** DATA PROVIDED **
________________

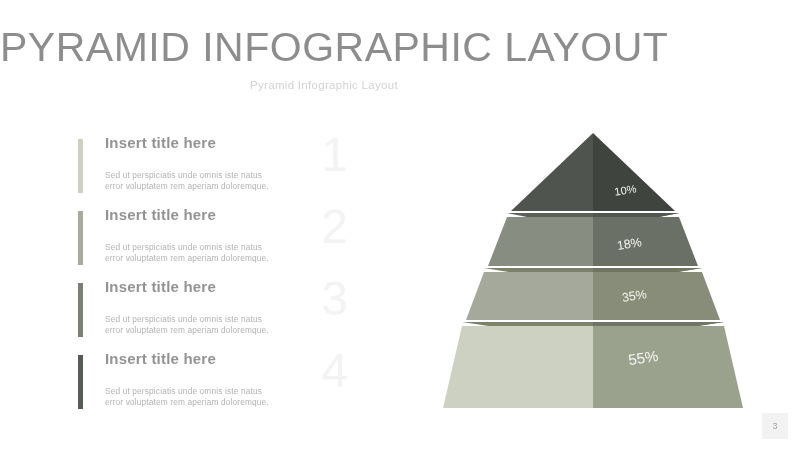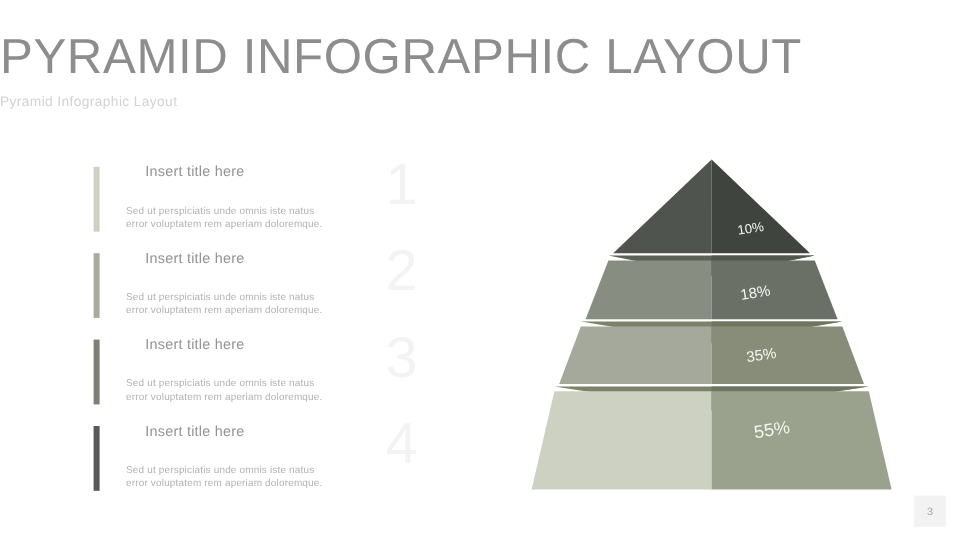"PYRAMID INFOGRAPHIC LAYOUT" #header { text-align: left -> center }
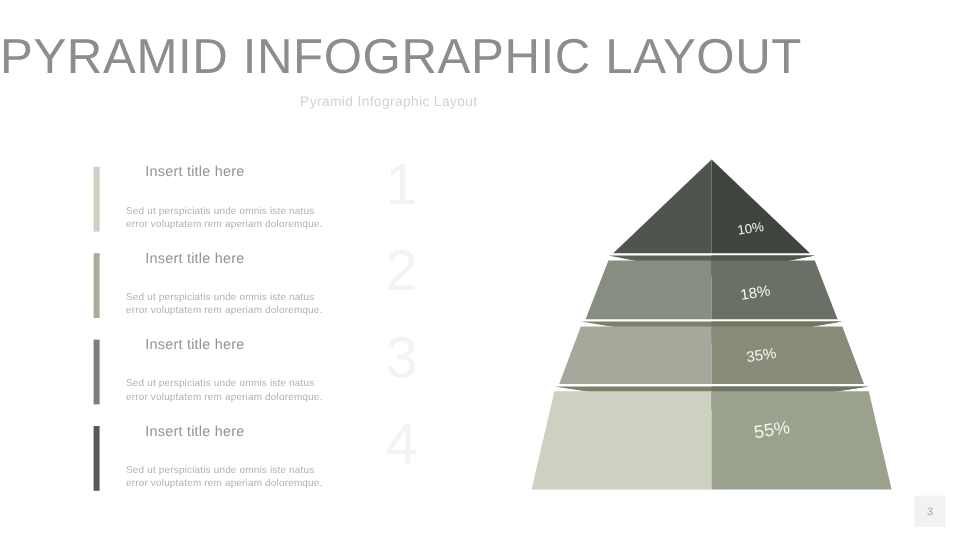"Insert title here" .item-title { font-size: 12px -> 15px; font-weight: 400 -> 700; margin-left: 16px -> none }
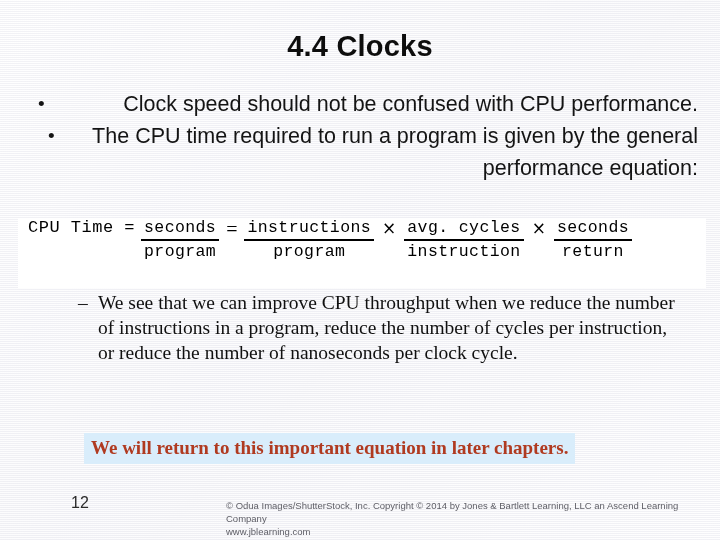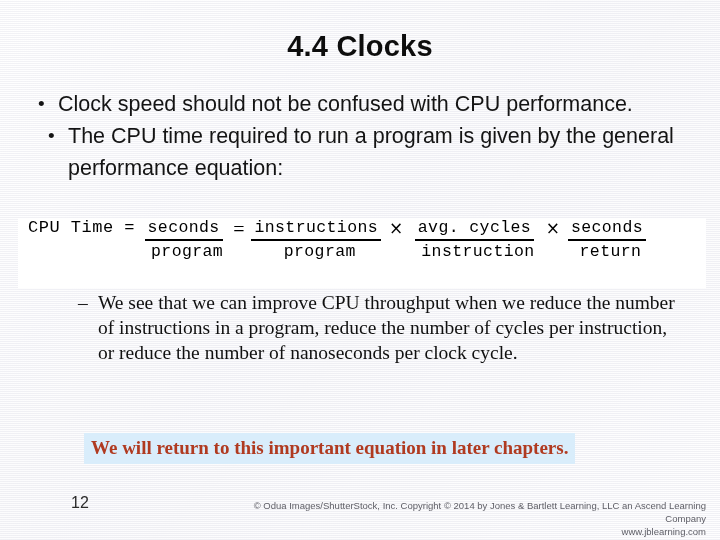"Clock speed should not be" .bullet-text { text-align: none -> right }
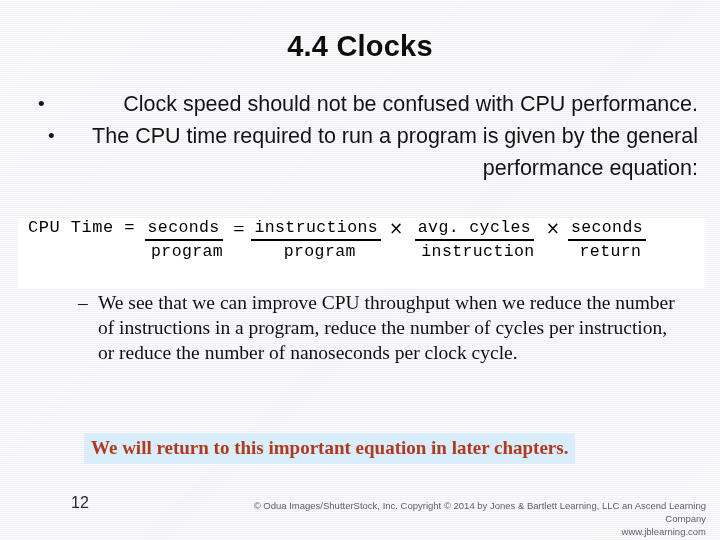"program" .frac .den { margin-left: 7px -> none }
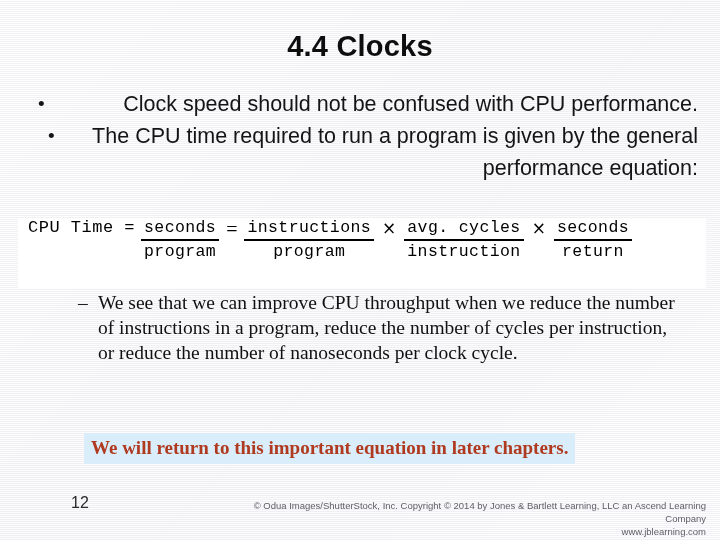"© Odua Images/ShutterStock, Inc." #footer-credit { text-align: right -> none }
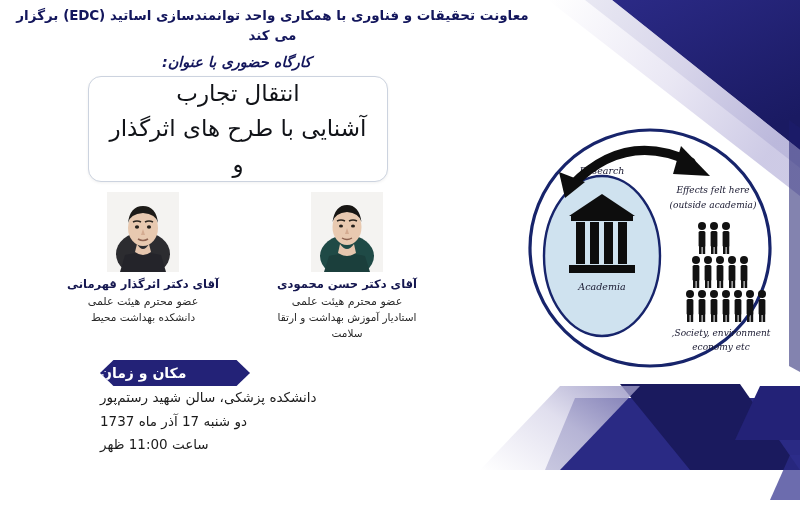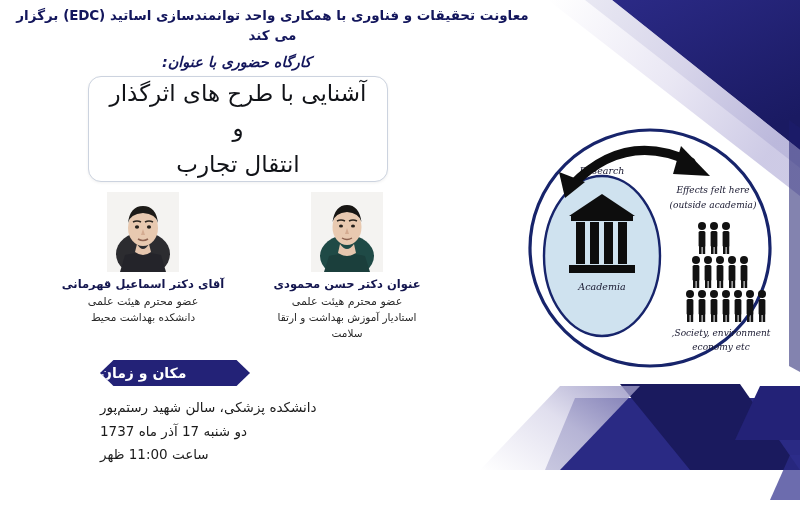"آشنایی با طرح های اثرگذار" div { order: before "انتقال تجارب" -> after "انتقال تجارب" }
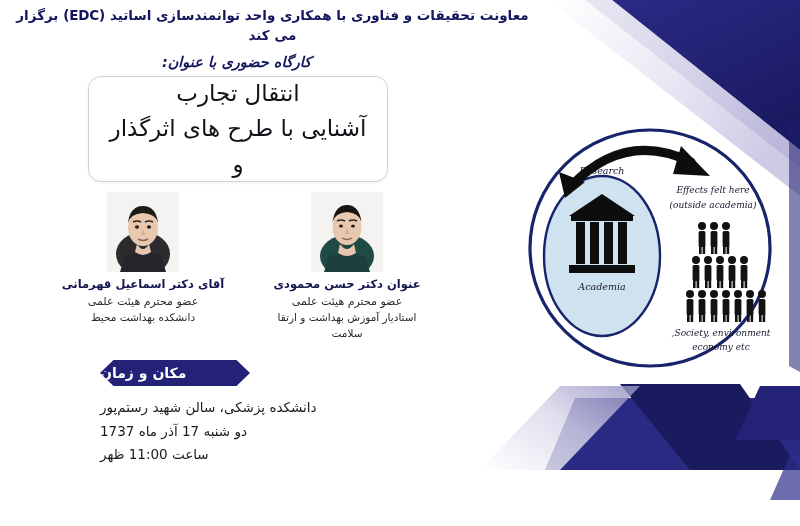"آقای دکتر اسماعیل قهرمانی" div.speaker-name { text: اسماعیل -> اثرگذار }
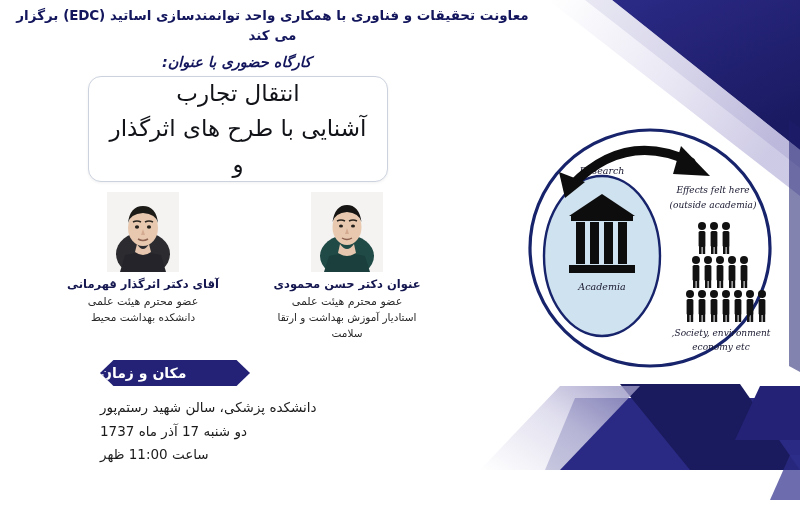"عنوان دکتر حسن محمودی" div.speaker-name { text: عنوان -> آقای }
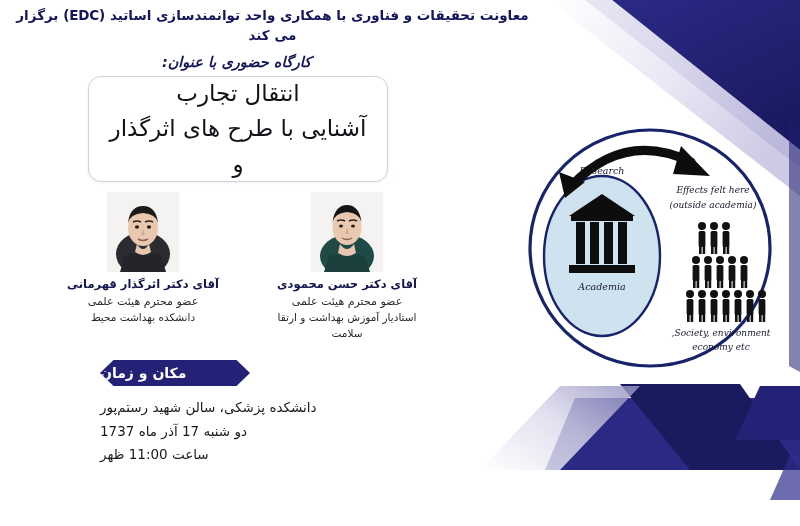"دانشکده پزشکی، سالن شهید رستم‌پور" .venue-line.first { margin-top: 10px -> none }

________________

Restate the preceding entries in full, word for word, with the pictures removed.

"PYRAMID INFOGRAPHIC LAYOUT" #header { text-align: left -> center }
"Insert title here" .item-title { font-size: 12px -> 15px; font-weight: 400 -> 700; margin-left: 16px -> none }
"Clock speed should not be" .bullet-text { text-align: none -> right }
"program" .frac .den { margin-left: 7px -> none }
"© Odua Images/ShutterStock, Inc." #footer-credit { text-align: right -> none }
"آشنایی با طرح های اثرگذار" div { order: before "انتقال تجارب" -> after "انتقال تجارب" }
"آقای دکتر اسماعیل قهرمانی" div.speaker-name { text: اسماعیل -> اثرگذار }
"عنوان دکتر حسن محمودی" div.speaker-name { text: عنوان -> آقای }
"دانشکده پزشکی، سالن شهید رستم‌پور" .venue-line.first { margin-top: 10px -> none }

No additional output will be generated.